● Change detection data:
-------

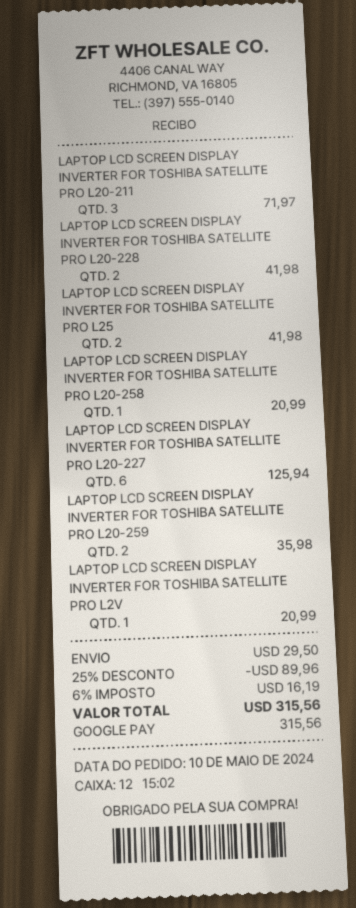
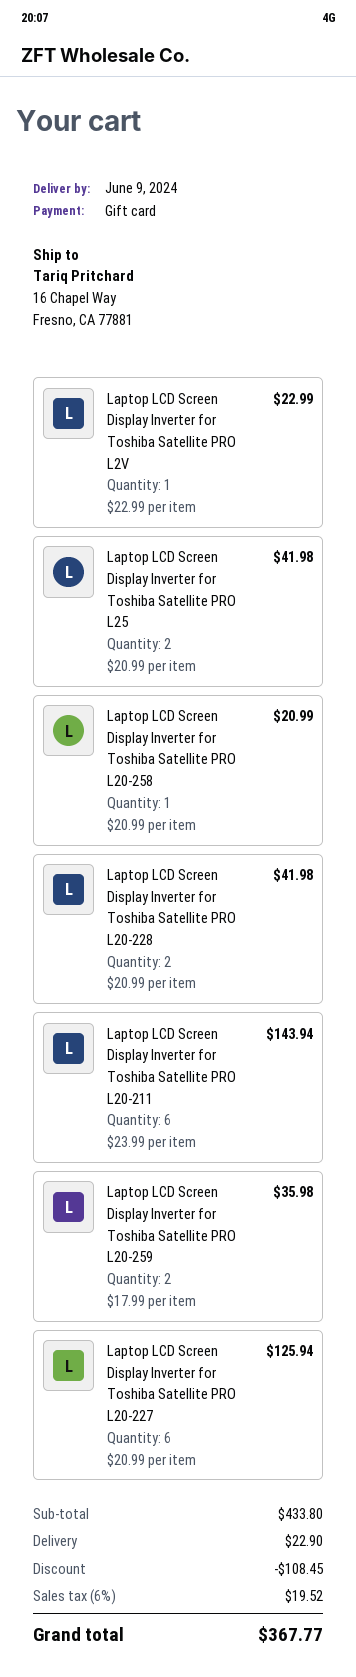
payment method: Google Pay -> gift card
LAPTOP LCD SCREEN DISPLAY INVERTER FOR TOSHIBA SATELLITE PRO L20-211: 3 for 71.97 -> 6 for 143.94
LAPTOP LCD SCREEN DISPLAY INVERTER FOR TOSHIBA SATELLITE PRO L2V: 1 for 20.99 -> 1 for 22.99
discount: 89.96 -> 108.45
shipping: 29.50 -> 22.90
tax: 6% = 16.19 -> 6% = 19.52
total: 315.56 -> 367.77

-------

● About this exercise: Copy all of the entries verbatim, leaving out any pictures they contain.

● Written answer:
payment method: Google Pay -> gift card
LAPTOP LCD SCREEN DISPLAY INVERTER FOR TOSHIBA SATELLITE PRO L20-211: 3 for 71.97 -> 6 for 143.94
LAPTOP LCD SCREEN DISPLAY INVERTER FOR TOSHIBA SATELLITE PRO L2V: 1 for 20.99 -> 1 for 22.99
discount: 89.96 -> 108.45
shipping: 29.50 -> 22.90
tax: 6% = 16.19 -> 6% = 19.52
total: 315.56 -> 367.77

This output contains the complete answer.